> **Task instructions**: Your task is to copy the lines of the data below from the line holding "(357, 65) none" through the line holding "[135,363,244,375] clock.startClock() ->", inclusive, exactly and with nothing added.

> **Data provided**:
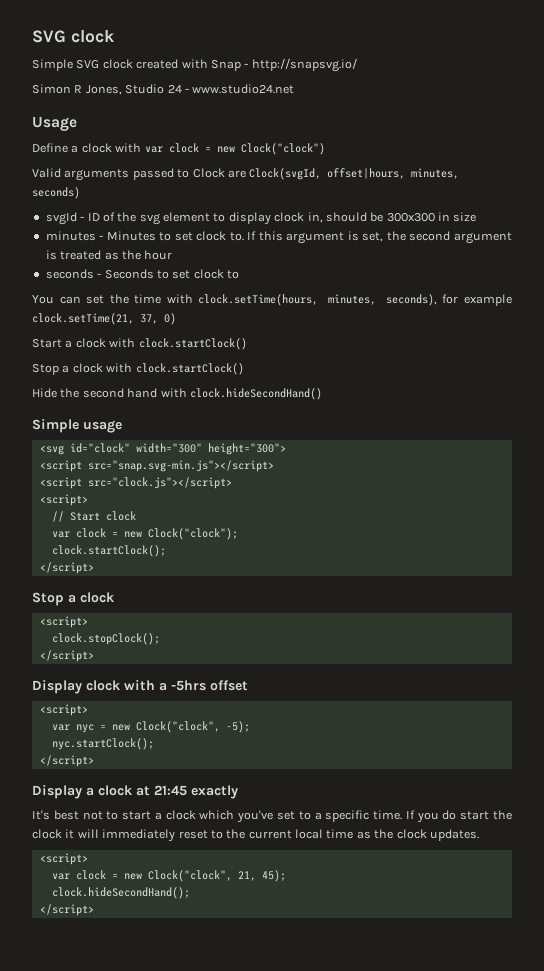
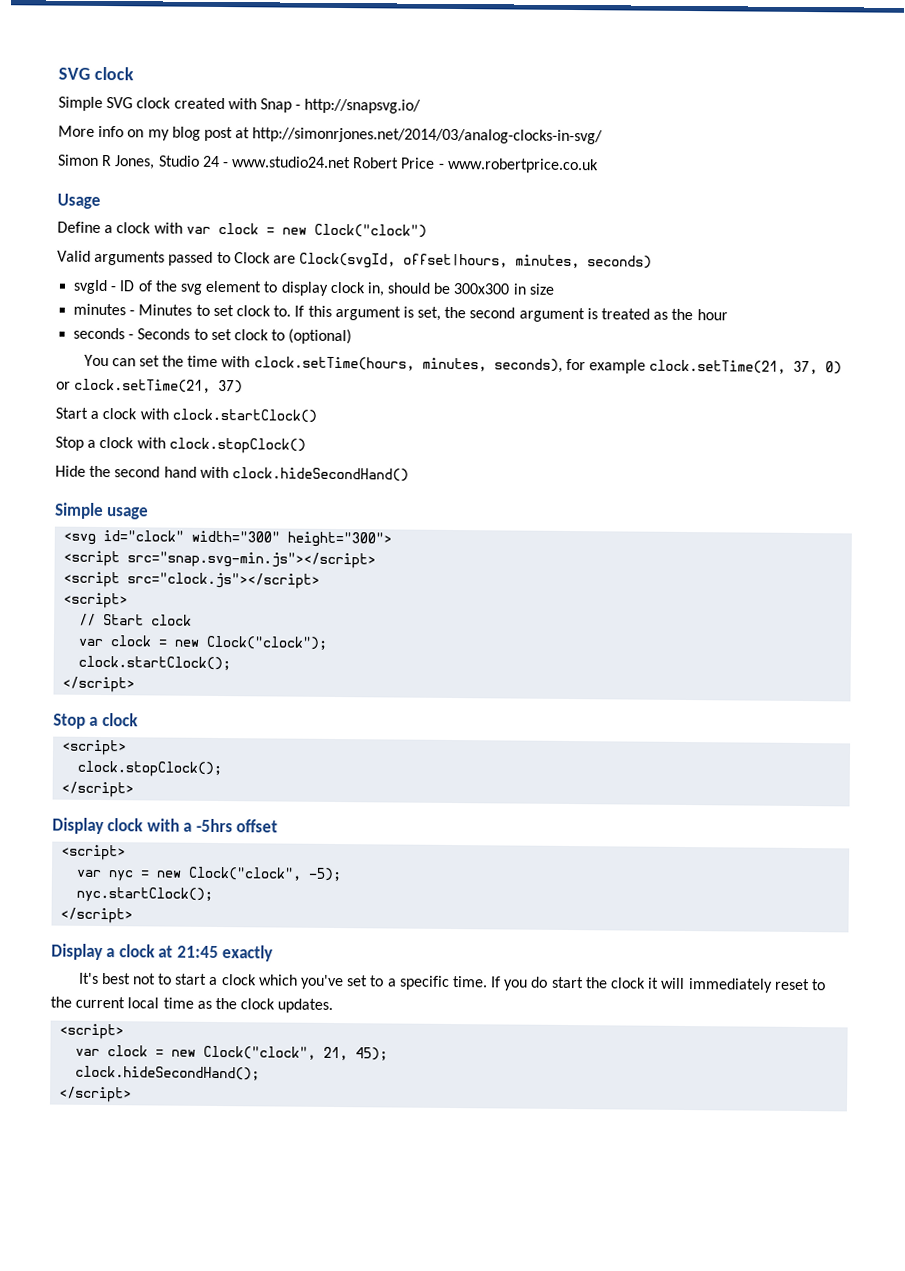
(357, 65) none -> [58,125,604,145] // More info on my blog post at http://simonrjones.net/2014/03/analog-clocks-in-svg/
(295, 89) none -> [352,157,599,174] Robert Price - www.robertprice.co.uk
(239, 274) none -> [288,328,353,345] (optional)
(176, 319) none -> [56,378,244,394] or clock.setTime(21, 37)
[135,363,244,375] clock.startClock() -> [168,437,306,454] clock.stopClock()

==

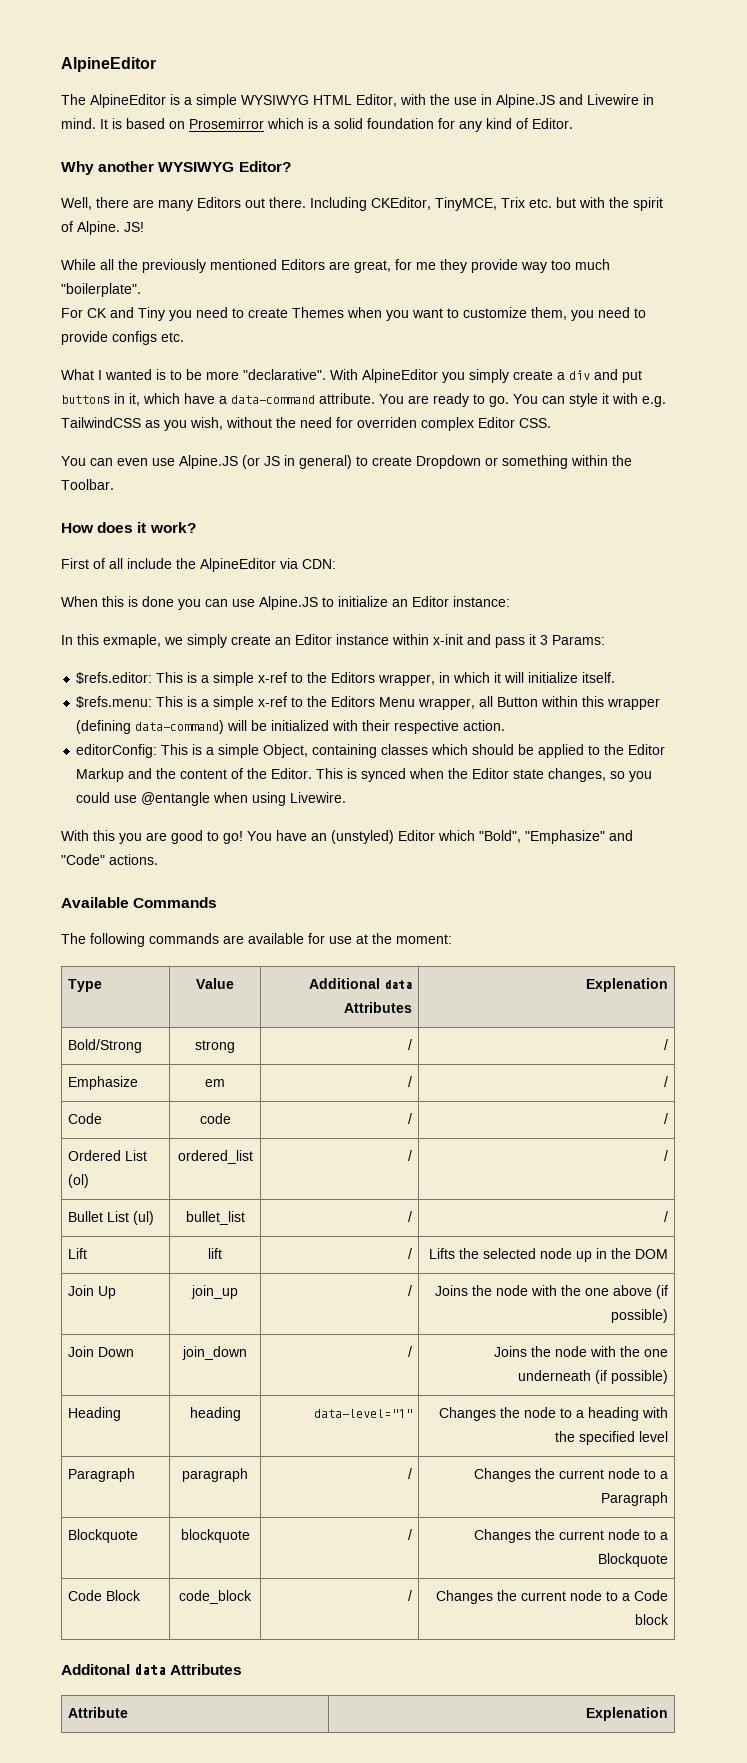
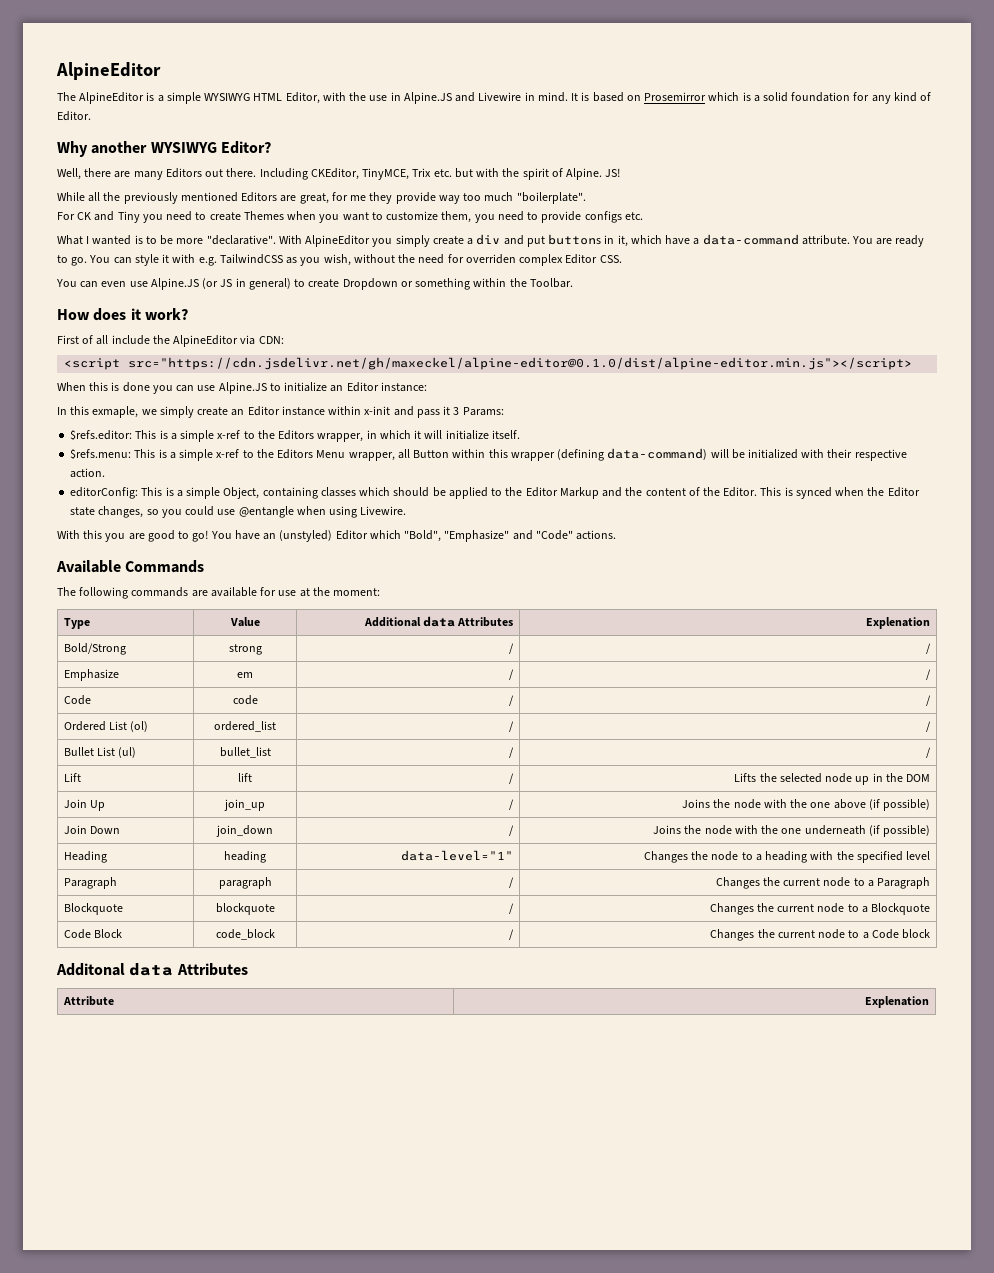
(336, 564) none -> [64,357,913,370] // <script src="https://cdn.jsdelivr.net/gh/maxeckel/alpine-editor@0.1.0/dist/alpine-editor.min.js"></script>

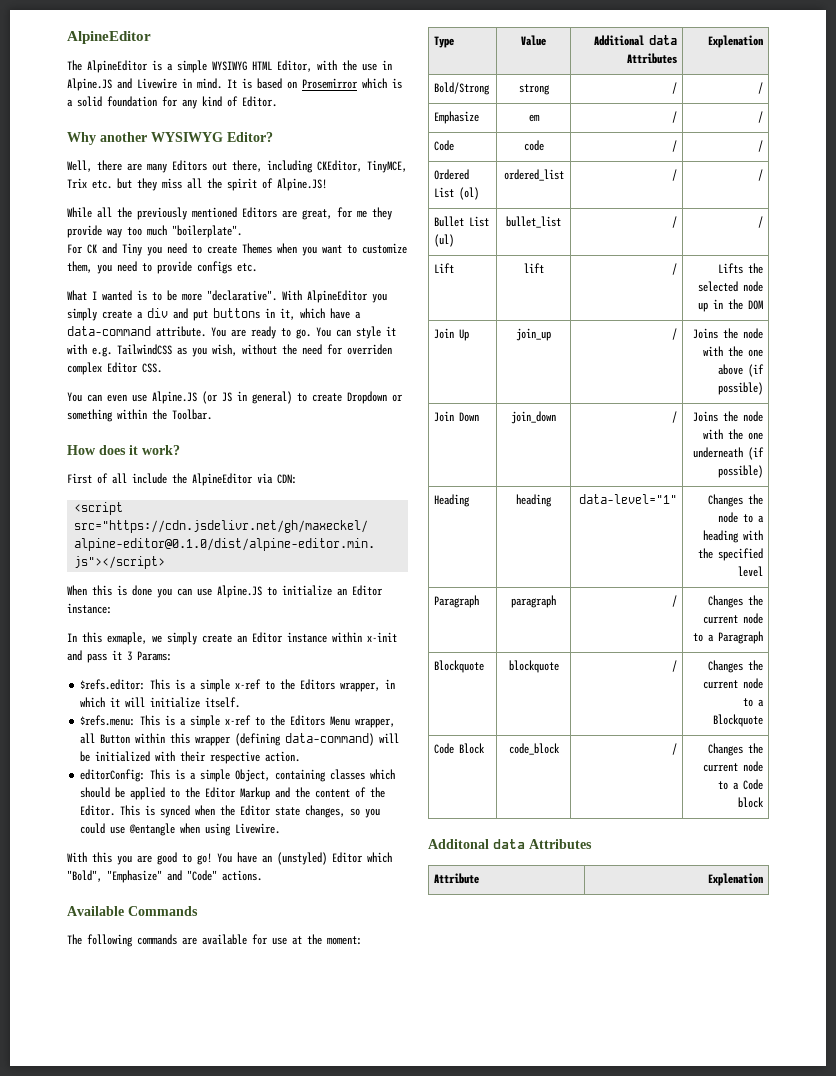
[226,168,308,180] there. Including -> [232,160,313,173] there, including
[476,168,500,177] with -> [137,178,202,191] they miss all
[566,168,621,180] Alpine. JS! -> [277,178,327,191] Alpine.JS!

> **The completed task**:
(357, 65) none -> [58,125,604,145] // More info on my blog post at http://simonrjones.net/2014/03/analog-clocks-in-svg/
(295, 89) none -> [352,157,599,174] Robert Price - www.robertprice.co.uk
(239, 274) none -> [288,328,353,345] (optional)
(176, 319) none -> [56,378,244,394] or clock.setTime(21, 37)
[135,363,244,375] clock.startClock() -> [168,437,306,454] clock.stopClock()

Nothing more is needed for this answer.